Efficient Transformers: A Survey
Introduction
Transformers have transformed natural language processing and many other fields by enabling powerful sequence modeling through attention mechanisms. However, their self-attention operation has quadratic complexity with respect to input sequence length, leading to significant computational and memory challenges—especially for long sequences. As applications grow in scale, the demand for more efficient transformer architectures increases. This survey reviews recent advances in model design and architecture that improve transformer efficiency. It also introduces a taxonomy to categorize these approaches by their core techniques and primary use cases.
Background
The standard transformer architecture, introduced by Vaswani et al. (2017), uses self-attention to capture dependencies between all tokens in a sequence. While effective, self-attention scales quadratically (O(N^2)) with sequence length N, making it impractical for long documents, high-resolution images, or real-time applications. Additionally, the two-layer feed-forward network (FFN) in each block, while linear in sequence length, still contributes significantly to overall computation.
Transformer Modes
Transformers can operate in three main modes:
- Encoder-Only: For tasks like text classification and named entity recognition (e.g., BERT).
- Decoder-Only: For autoregressive tasks such as language modeling and text generation (e.g., GPT).
- Encoder-Decoder: For sequence-to-sequence tasks like machine translation.
The choice of mode depends on the application and task requirements. Encoders use only self-attention, while decoders use both self-attention and cross-attention. In decoders, self-attention must be causal (attending only to previous tokens), whereas in encoders it can be non-causal. This difference influences the design of efficient self-attention mechanisms and presents unique challenges.
Taxonomy of Efficient Transformers
Efficient Transformers use a variety of strategies to reduce the computational and memory demands of self-attention. These strategies can be grouped into the following categories:
- Fixed Attention Patterns: Restrict each token’s attention to a predefined subset of tokens, rather than the entire sequence.
- Blockwise: Divide the sequence into blocks; tokens attend only within their block.

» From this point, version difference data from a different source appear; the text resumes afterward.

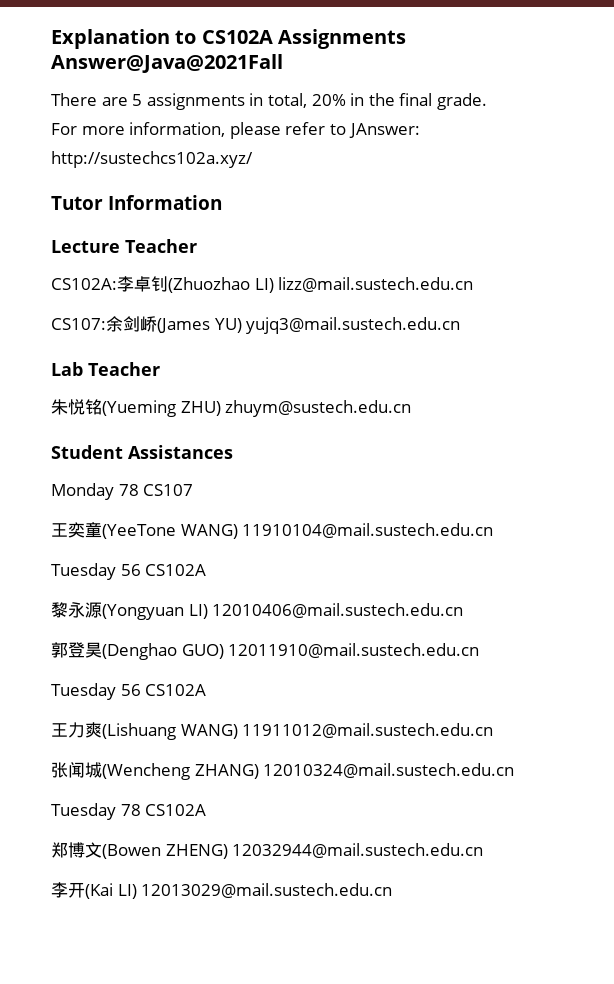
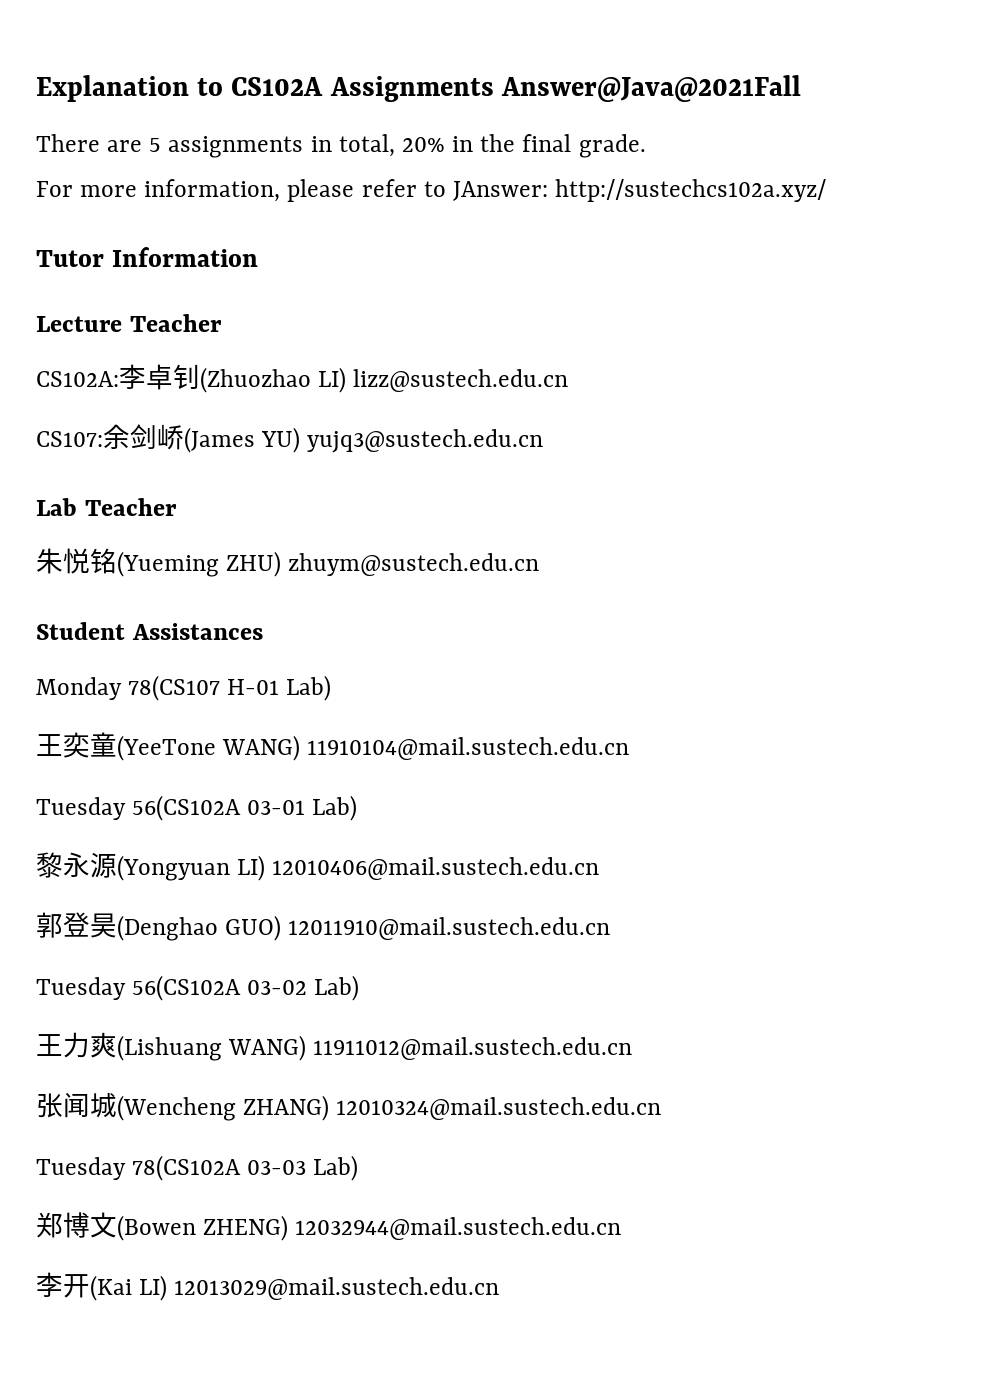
[278,277,474,292] lizz@mail.sustech.edu.cn -> [353,369,569,392] lizz@sustech.edu.cn
[246,317,461,334] yujq3@mail.sustech.edu.cn -> [307,429,544,453] yujq3@sustech.edu.cn
[118,484,194,496] 78 CS107 -> [128,675,332,701] 78(CS107 H-01 Lab)
[120,564,207,576] 56 CS102A -> [132,795,358,821] 56(CS102A 03-01 Lab)
[120,684,207,696] 56 CS102A -> [132,975,360,1001] 56(CS102A 03-02 Lab)
[120,804,207,816] 78 CS102A -> [132,1155,359,1181] 78(CS102A 03-03 Lab)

- Strided: Tokens attend to others at fixed intervals.
-
Compressed: Reduce sequence length before attention (e.g., pooling or strided convolution).
-
Combined Patterns: Integrate multiple attention patterns to enhance coverage and flexibility.
-
Learned Attention Patterns: The model learns which tokens to attend to during training, often by assigning tokens to clusters or buckets based on relevance.
-
Neural Memory Modules: Introduce learnable memory components that aggregate information from the entire sequence, acting as global tokens or memory slots.
-
Low-Rank Approximations: Use low-rank factorization to approximate the attention matrix, reducing computational cost.
-
Kernel-Based Methods: Reformulate attention as kernel operations, avoiding explicit computation of the full attention matrix.
-
Recurrent Memory Connections: Extend blockwise attention by connecting blocks in a recurrent manner, allowing information flow across blocks.
-
Downsampling Techniques: Shorten the input sequence using pooling or striding before applying attention.
-
Sparse Models: Activate only a subset of model parameters for each input, often using adaptive or learned sparsity mechanisms (e.g., Mixture-of-Experts).
These categories provide a framework for understanding the diverse approaches to making Transformers more efficient, and help guide the selection of models for specific tasks and constraints.
Key Models and Approaches
This section highlights notable efficient transformer models, summarizing their core ideas, techniques, and how they fit into the taxonomy above.
Memory Compressed Transformer (Liu et al., 2018)
- Main idea: Combines local blockwise attention with sequence compression to reduce complexity.
- Techniques:
- Local attention within blocks (Fixed Attention Pattern)
- Strided convolution to compress keys/values (Compressed/Downsampling)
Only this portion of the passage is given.